La questione principale che ci troviamo a dover gestire è l’articolo uno della legge 22 del 2021. La cosiddetta riforma Moratti, partita con Formigoni, passata da Maroni e arrivata fin qua e che pone il principio di equivalenze fra strutture pubbliche e strutture private nell’erogazione dei finanziamenti. Ho parlato a lungo con Majorino di questo aspetto perché credo sia il principio base da cui partire. Se noi siamo in una regione in cui quasi il cinquanta per cento dei finanziamenti sulla sanità viene dato alle strutture private, c’è qualcosa che non funziona. Credo che le strutture private accreditate debbano esistere; non sono per lo statalismo a tutti i costi, ma tutte le aziende sanitarie pubbliche e private devono applicare i livelli essenziali di assistenza.

Come va l’esperienza politica dell’alleanza rosso-verde?

Va molto bene. È un progetto politico che io ho condiviso appieno perché non esiste una giustizia sociale senza una giustizia ambientale. In questo senso è eclatante leggere ogni anno il 20 novembre, l’atlante pubblicato da «Save the Children» che mostra le storie di questi bambini «supereroi» che sono colpiti da povertà economica ed educativa e che vivono in zone ad altissimo inquinamento ambientale. Se c’è ancora un ruolo della sinistra, che è quello di stare dalla parte di chi ha meno dal punto di vista economico, di chi ha meno occasioni, di chi meno parole per raccontare la propria vita. Allora questa parte è anche quella che vive nelle condizioni ambientali più difficili. Quindi l’idea di fare un’alleanza Sinistra italiana e Verdi è straordinariamente importante.
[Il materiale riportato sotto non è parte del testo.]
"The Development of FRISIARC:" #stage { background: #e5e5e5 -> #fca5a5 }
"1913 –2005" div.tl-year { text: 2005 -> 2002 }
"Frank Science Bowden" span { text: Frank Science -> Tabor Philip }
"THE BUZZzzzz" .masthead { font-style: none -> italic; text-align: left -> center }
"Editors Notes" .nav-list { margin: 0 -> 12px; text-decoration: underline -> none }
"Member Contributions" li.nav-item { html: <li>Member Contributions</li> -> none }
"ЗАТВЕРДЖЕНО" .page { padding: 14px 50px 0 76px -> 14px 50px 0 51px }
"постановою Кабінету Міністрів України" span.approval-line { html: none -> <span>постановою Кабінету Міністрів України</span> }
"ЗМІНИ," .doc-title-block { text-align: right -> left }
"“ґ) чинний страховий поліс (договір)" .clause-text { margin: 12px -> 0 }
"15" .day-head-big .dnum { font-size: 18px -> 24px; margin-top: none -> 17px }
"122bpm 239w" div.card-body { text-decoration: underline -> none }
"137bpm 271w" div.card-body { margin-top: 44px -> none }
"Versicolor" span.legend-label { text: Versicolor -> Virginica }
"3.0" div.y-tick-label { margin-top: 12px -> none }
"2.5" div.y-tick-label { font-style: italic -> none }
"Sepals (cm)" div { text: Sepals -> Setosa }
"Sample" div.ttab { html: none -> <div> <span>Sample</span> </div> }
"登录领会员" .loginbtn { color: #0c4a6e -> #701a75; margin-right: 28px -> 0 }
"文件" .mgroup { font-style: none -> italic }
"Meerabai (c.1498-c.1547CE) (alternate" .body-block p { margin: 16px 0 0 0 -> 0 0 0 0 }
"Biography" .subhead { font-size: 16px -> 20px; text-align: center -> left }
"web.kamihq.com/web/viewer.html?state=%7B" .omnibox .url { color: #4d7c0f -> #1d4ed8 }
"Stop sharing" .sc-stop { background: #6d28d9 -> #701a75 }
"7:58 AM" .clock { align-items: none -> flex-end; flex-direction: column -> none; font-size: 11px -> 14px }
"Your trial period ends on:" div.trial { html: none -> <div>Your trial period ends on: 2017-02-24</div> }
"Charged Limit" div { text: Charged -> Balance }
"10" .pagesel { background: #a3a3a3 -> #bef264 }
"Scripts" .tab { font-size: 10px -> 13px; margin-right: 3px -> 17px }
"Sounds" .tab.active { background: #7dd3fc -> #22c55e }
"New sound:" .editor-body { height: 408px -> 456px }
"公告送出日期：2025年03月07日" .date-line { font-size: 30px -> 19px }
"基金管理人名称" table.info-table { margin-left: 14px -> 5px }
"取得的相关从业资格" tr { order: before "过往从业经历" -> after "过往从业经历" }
Lei cosa pensa dell’alleanza in Lombardia tra il centrosinistra e il Movimento 5 Stelle a sostegno di Majorino?

Io sono stata una delle promotrici a tutti i livelli dell’alleanza con i 5 Stelle, perché io che vengo da una politica molto periferica, che in realtà è centrata sulle vite delle persone. Quindi non ho mai avuto problemi di relazioni e di pratica politica con i pentastellati. Abbiamo visioni differenti? Può essere, ma questo accade in tutte le coalizioni.

Però rispetto ai rossoverdi, il M5s ha avuto sempre una posizione quanto meno ambigua sull’immigrazione.

Assolutamente. Ricordo anche che due ministri dei cinque Stelle mi hanno gentilmente lasciato fuori da un porto d’accordo con il signor Salvini quando ero imbarcata come volontaria sulla «Mare Ionio». Per cui lo so molto bene. È una cosa centrale ma va elaborata sull’esistente. Mi spiego meglio: sto lavorando a livello comunale sulla sanità negata ai richiedenti asilo, ne ho parlato con il capogruppo M5s in Loggia, Guido Ghidini, e lui è d’accordo. Questo per dire che anche tra i pentastellati ci sono sensibilità differenti.